The idea here is that Iraq represents the first great test to which the Bush Doctrine has been put, and that the count is now in on its miserable failure. The retrograde "red-state voters" may have been hoodwinked by the lies emanating from the White House and the Pentagon and amplified by Rush Limbaugh and the Fox News Channel, but everyone who knows anything knows that Bush’s entire foreign policy now lies buried under the rubble of Baghdad and the smaller cities of the Sunni triangle.

Apart from all its other faults, this analysis is vitiated by the implicit assumption that, in his heart of hearts, Bush himself has come to agree with its take on Iraq in particular and the Bush Doctrine in general, and that he will now bow to reality and act accordingly. Yet if Bush believes that Iraq has been a disaster, why would he have decided to keep Donald Rumsfeld as his Secretary of Defense?
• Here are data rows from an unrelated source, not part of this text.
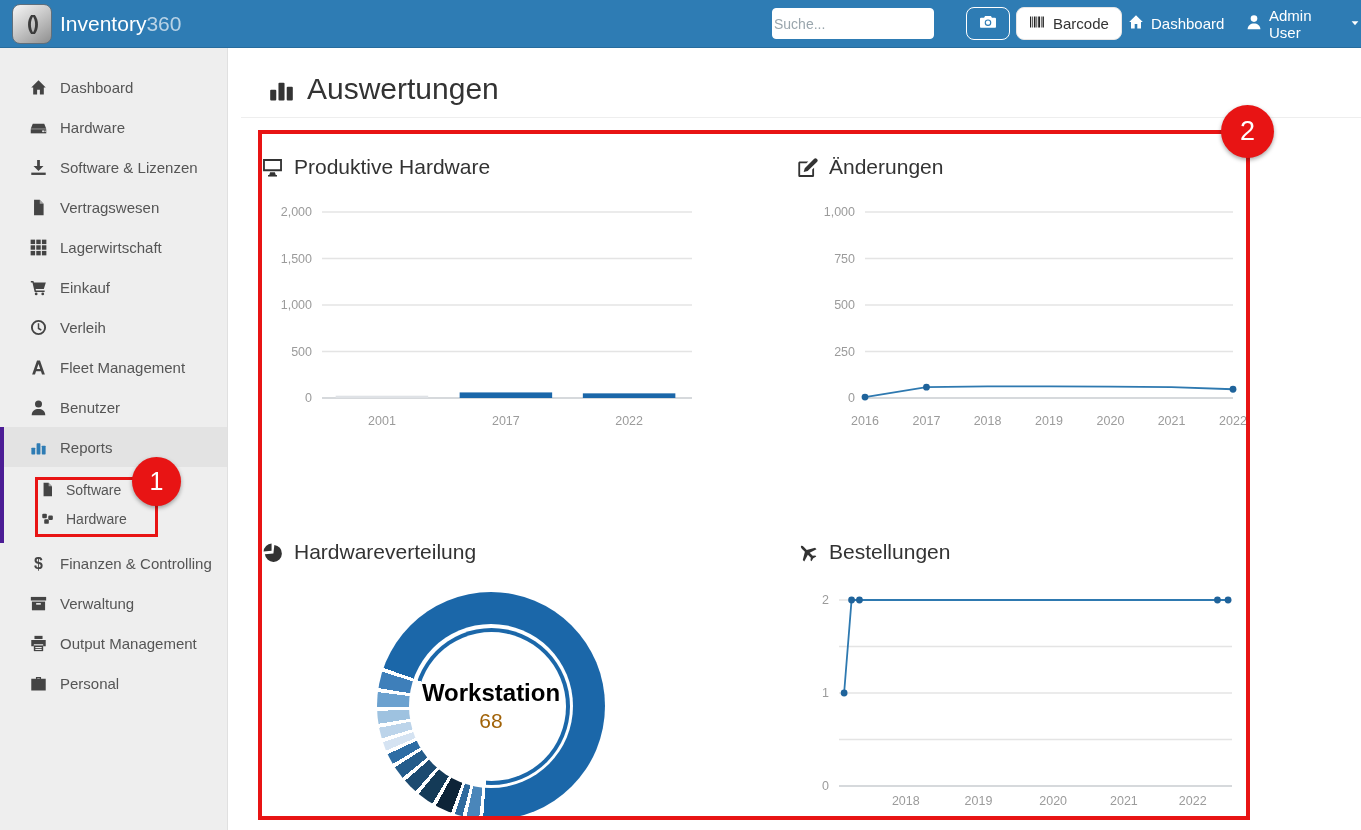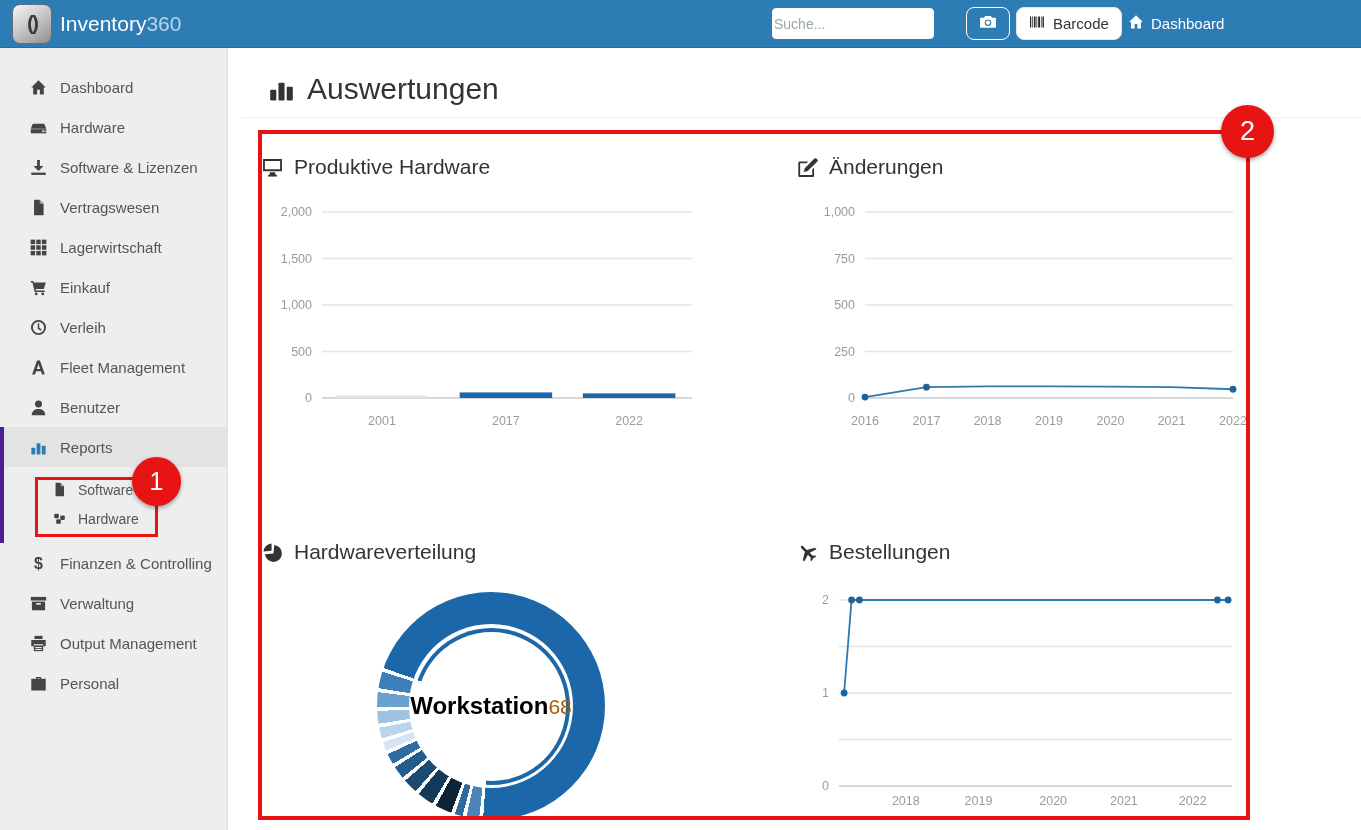"Admin User" div.nav-link { html: none -> <div> <span><svg> <circle></circle> <path></path> </svg></span> <span>Admin User</span> <span><svg> <path></path> </svg></span> </div> }
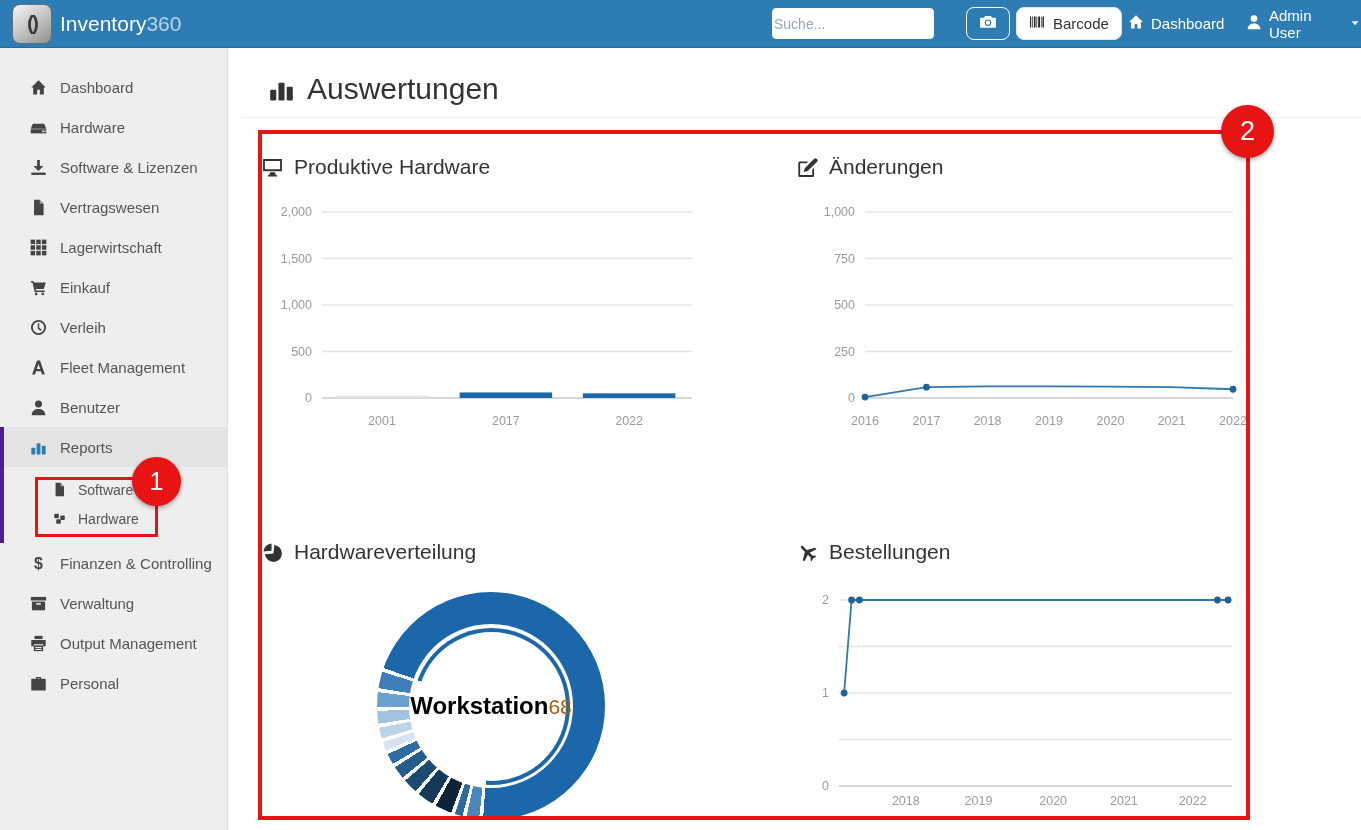"Software" .sub-item { padding-left: 48px -> 36px }
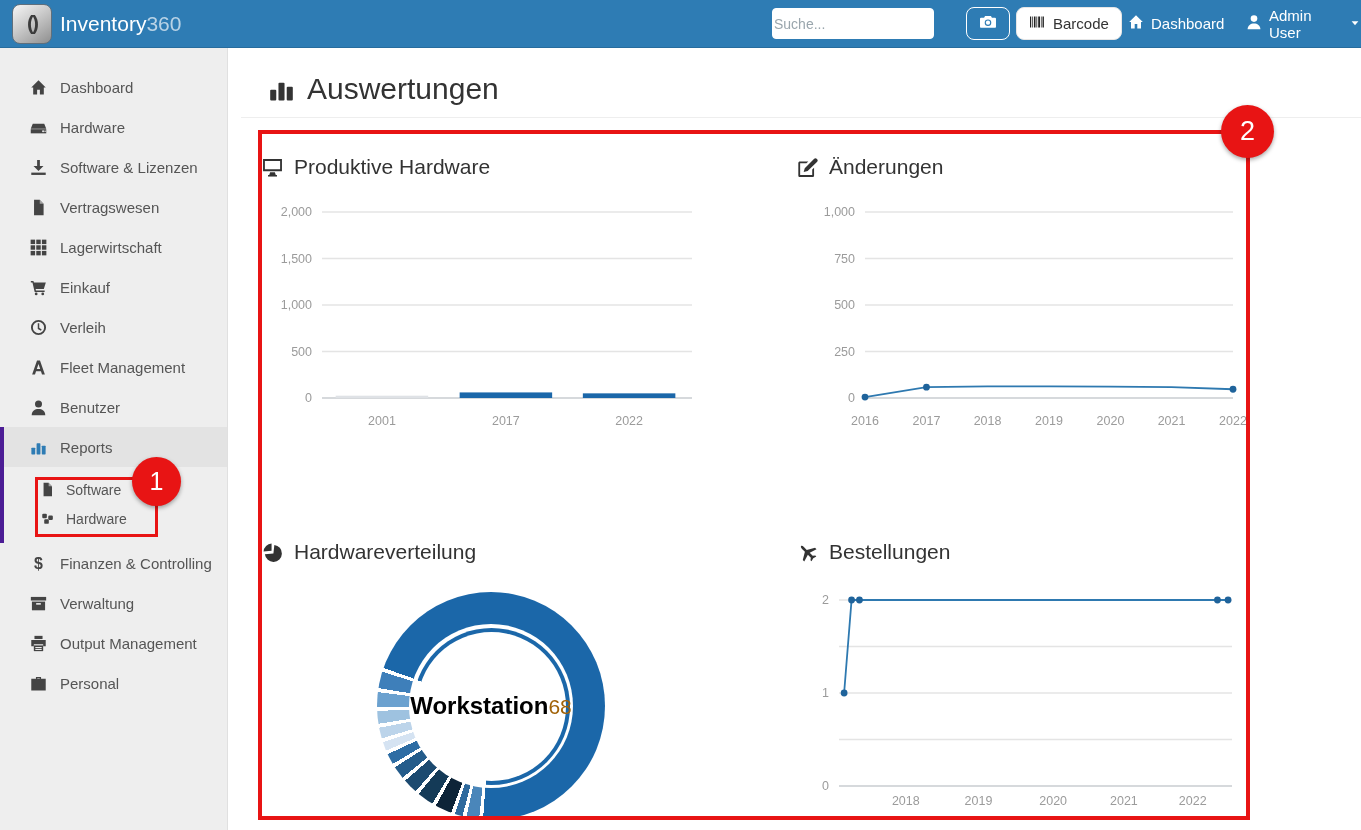"Workstation" .donut-center { flex-direction: row -> column }
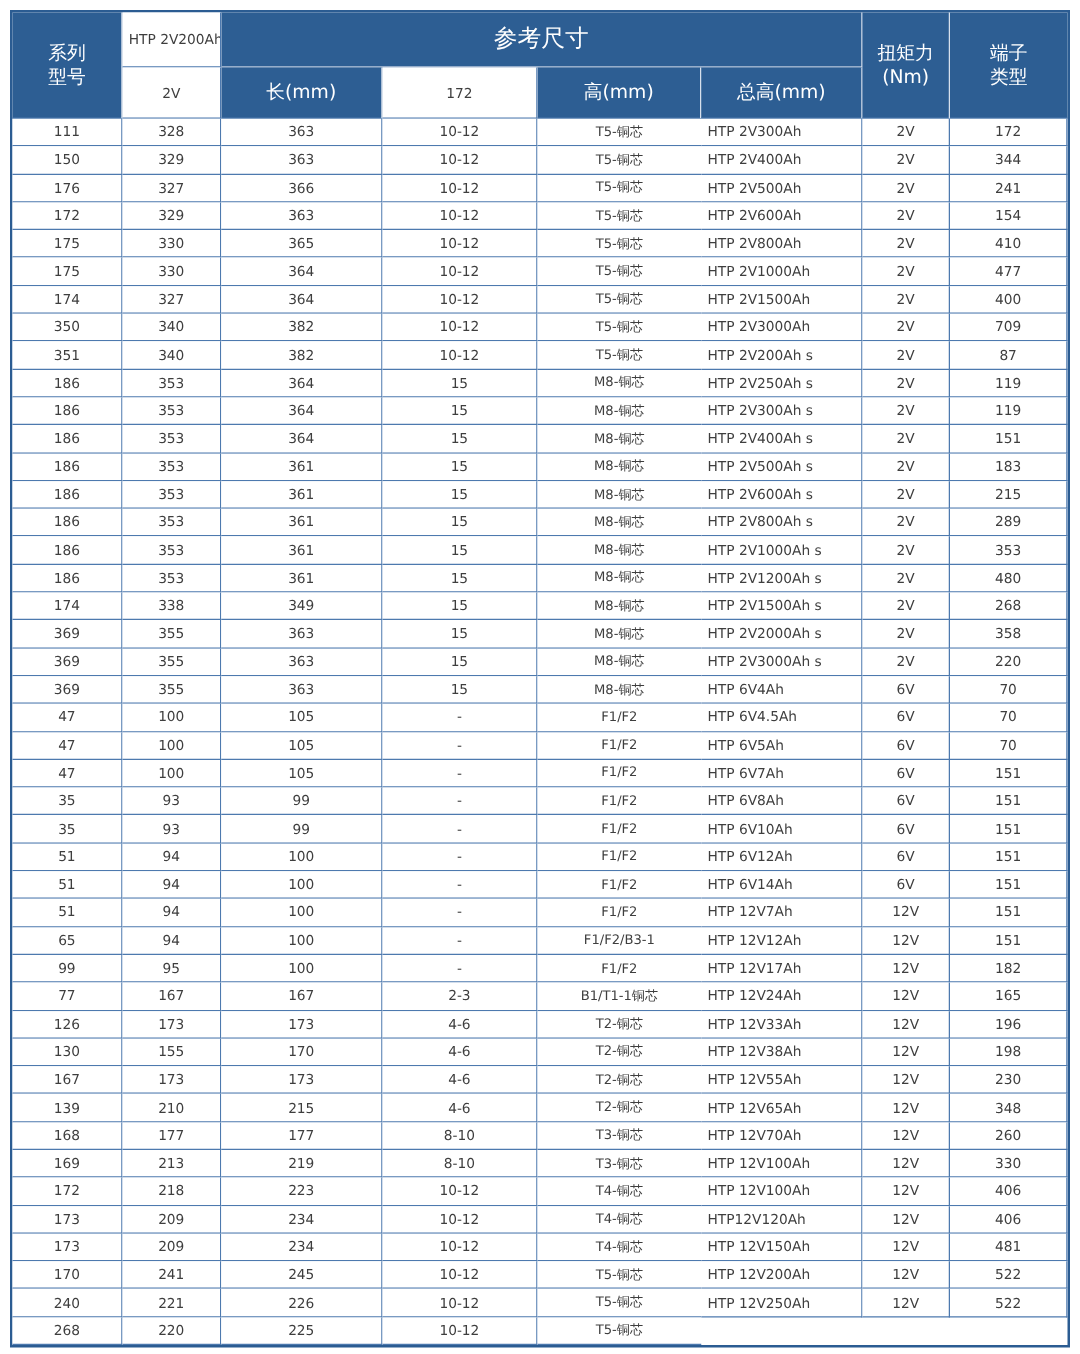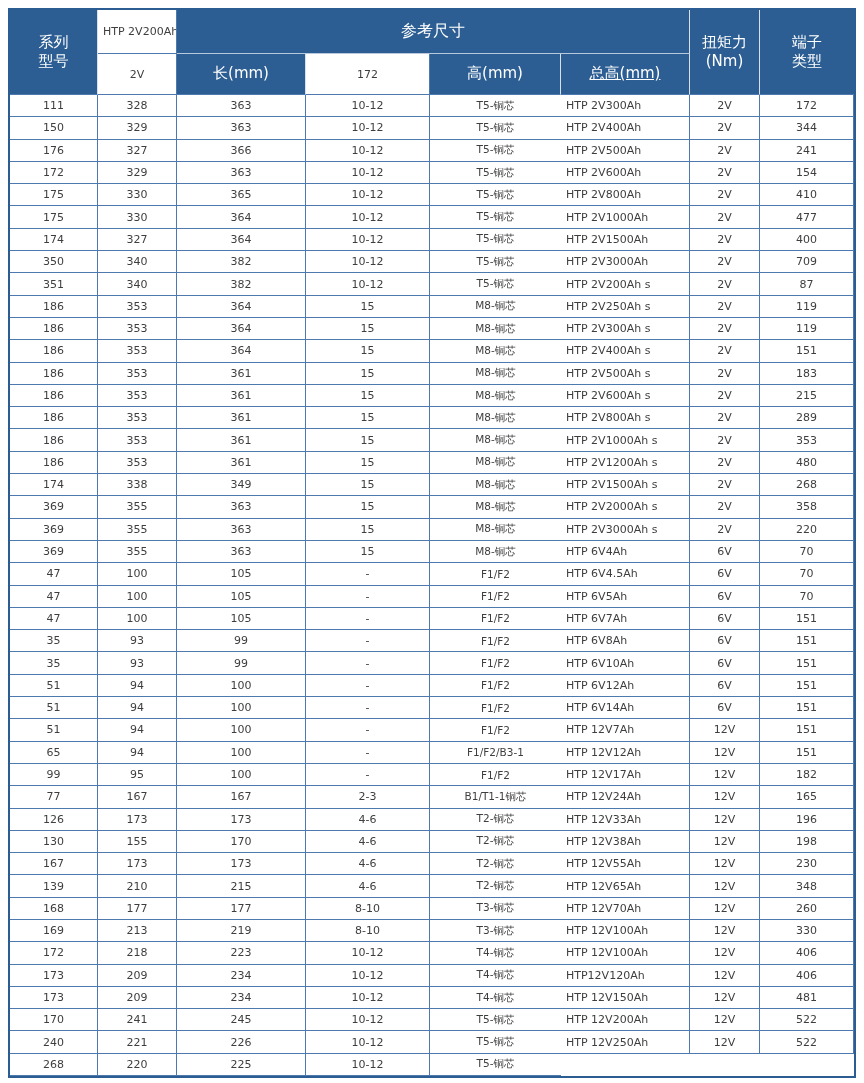"参考尺寸" .h-dims { font-size: 16px -> 19px }
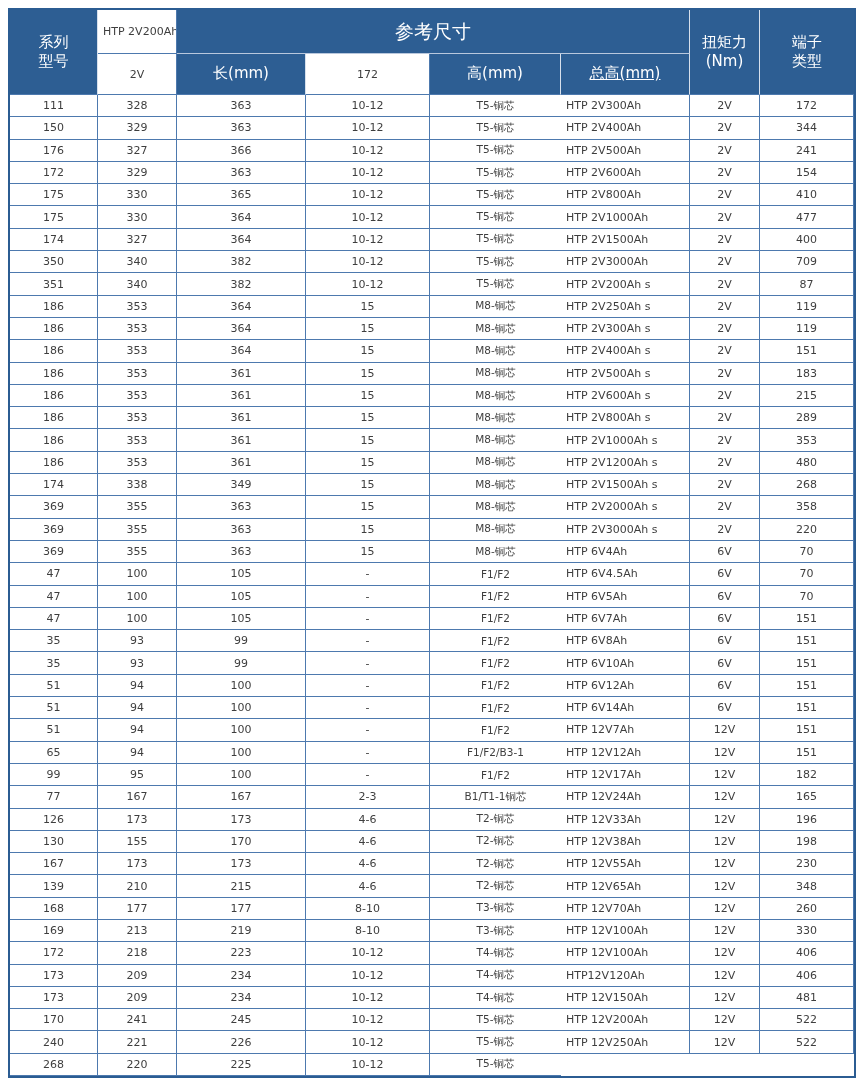"总高(mm)" .h-tot { text-decoration: underline -> none }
As the architect of the battle for Iraq, Rumsfeld has been blamed for almost everything that opponents of the invasion (and even some of its vocal supporters) tell us has gone wrong there. He has been accused of underestimating the number of boots that would be needed on the ground; of doing nothing to prevent the looting and the general breakdown of law and order that followed upon the capture of Baghdad; of failing to anticipate, and therefore to deal effectively with, the insurgency that developed; of creating a climate that fostered the mistreatment of prisoners at Abu Ghraib and other such crimes. In short, "having ignored the State Department’s postwar planning" (as the Washington Post delicately put the conventional wisdom in its story on Rumsfeld’s reappointment), he led this country into a great debacle that has discredited the very policy whose viability it was intended to prove.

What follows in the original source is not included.